Our structural and functional findings indicated a lateralized effect. The amygdala in particular has been shown to have consistent lateralization effects in both structure62,63 and function64, showing that the left amygdala is typically larger in volume and more functionally active than the right. Our findings here somewhat agree, in that the GMV in four of the five left-lateralized ROIs were larger than right lateralized counter parts, with the exception of the parahippocampus, where the right region was larger (Supplementary Table 2). To further understand the differences between the structural results and the functional results, we checked patterns of lateralization in functional connectivity. Here we found that in both the left and right amygdala respectively, the relative strength of connectivity was strongest with the right-counterpart of every bilateral target region (seen in Fig. 3, right; and Supplementary Table 1). Thereby, each amygdala respectively, was relatively more functionally connected to the right-sided target regions, compared to their left counterparts. Although the overall pattern is suggestive of a trend toward greater functional connectivity in regions of lower volume as most volumes on the right were smaller, the larger volume in the parahippocampus does not follow this trend, leaving any further speculation concerning lateralization in relation to VIP, dependent upon additional investigation.

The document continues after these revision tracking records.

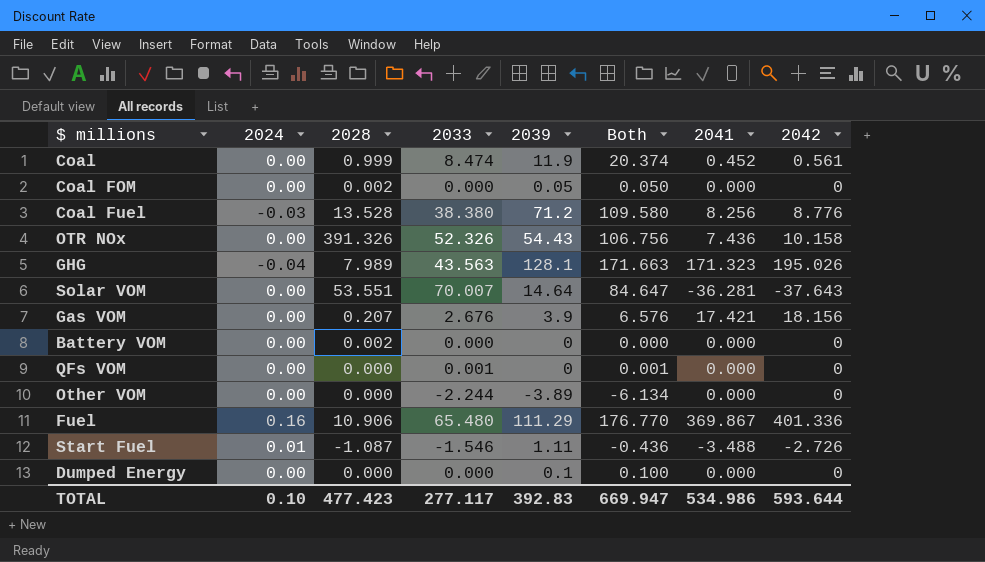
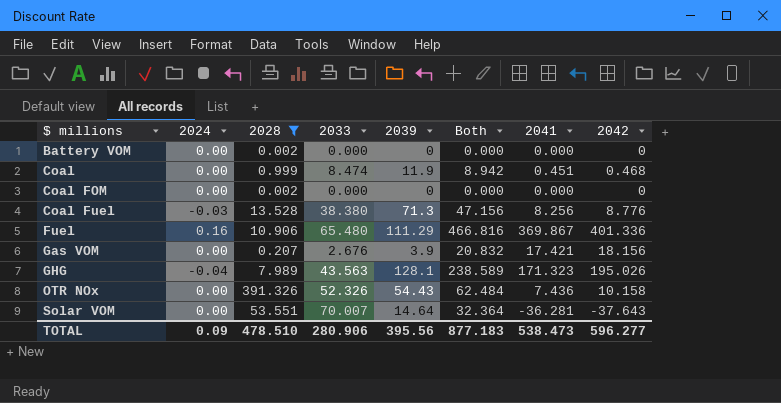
filter: none -> 2028 >= 0.002
row order: none -> $ millions ascending
column Both | formula: [2033] + [2039] -> [2033] + [2042]
Coal | 2041: 0.452 -> 0.451
Coal | 2042: 0.561 -> 0.468
Coal FOM | 2039: 0.05 -> 0
Coal Fuel | 2039: 71.2 -> 71.3
TOTAL | 2024: 0.10 -> 0.09
TOTAL | 2028: 477.423 -> 478.510
TOTAL | 2033: 277.117 -> 280.906
TOTAL | 2039: 392.83 -> 395.56
TOTAL | Both: 669.947 -> 877.183
TOTAL | 2041: 534.986 -> 538.473
TOTAL | 2042: 593.644 -> 596.277

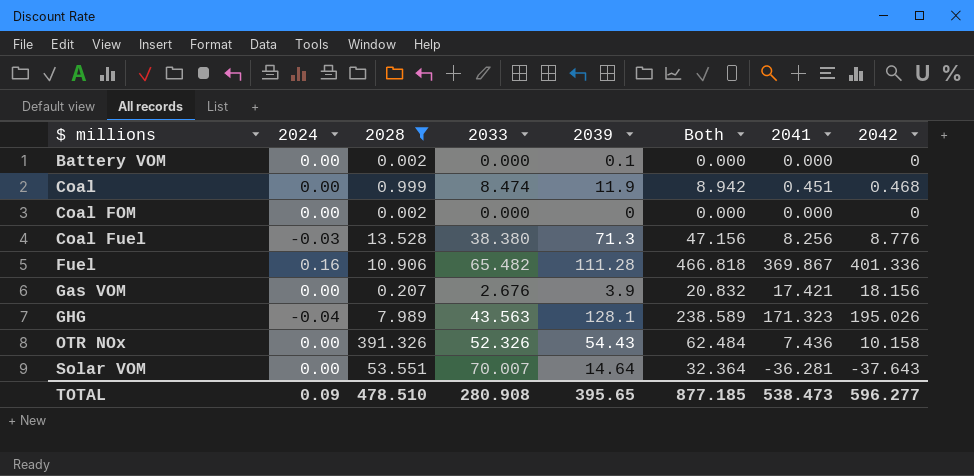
Battery VOM | 2039: 0 -> 0.1
Fuel | 2033: 65.480 -> 65.482
Fuel | 2039: 111.29 -> 111.28
Fuel | Both: 466.816 -> 466.818
TOTAL | 2033: 280.906 -> 280.908
TOTAL | 2039: 395.56 -> 395.65
TOTAL | Both: 877.183 -> 877.185

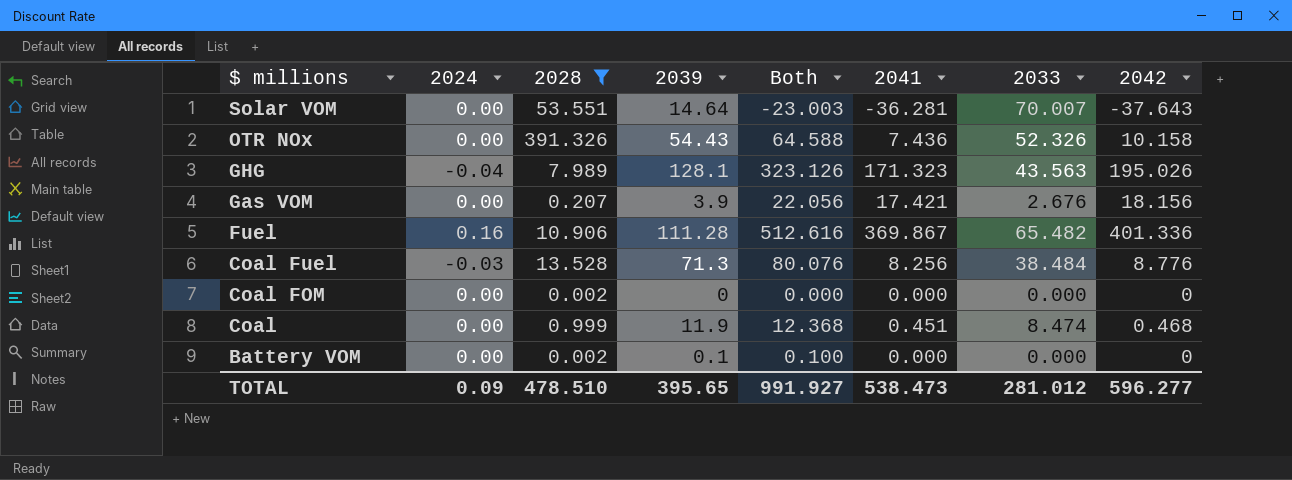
row order: $ millions ascending -> $ millions descending
column Both | formula: [2033] + [2042] -> [2039] + [2042]
column 2033 | position: 4 -> 7
Coal Fuel | 2033: 38.380 -> 38.484
TOTAL | Both: 877.185 -> 991.927
TOTAL | 2033: 280.908 -> 281.012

In conclusion, we found that VIP plasma levels were positively associated with brain function and volume in regions associated with emotional processing, and inversely related to symptoms of anxiety and depression in healthy females. These structural and functional results support evidence indicating that VIP is neuroprotective10,11 while additionally indicating that VIP’s associations extend into some dimensions of affect. As accumulating evidence strengthens the association between depression and inflammation10, these findings are quite relevant considering that one of the main roles of VIP is the inhibition of proinflammatory mediators. The neuroprotective and anti-inflammatory properties of VIP are now being investigated for the treatment of neurodegenerative65, inflammatory, and autoimmune66 diseases, and for use as a biomarker in specific conditions. Our findings provide important further evidence on psychological, functional, and structural levels to support VIP as a potential target for therapeutic investigation in anxiety and depression, and in disorders of the gut-brain axis with high psychological comorbidities.

As this study was conducted with female participants, it is important to note that these results are not clearly generalizable to males. Subsequent analysis of anxiety and depression-related VIP associations would benefit from sex-specific MRI subgrouping, affective MRI tasks, the collection of a broad number of related inflammatory markers for comparison to VIP, menstrual cycle information, as well as longitudinal design in a clinically depressed patient group. In addition, differentiation between the effects of centrally and peripherally produced VIP could help to further delineate the broad number of functions currently associated with this intriguing neuropeptide.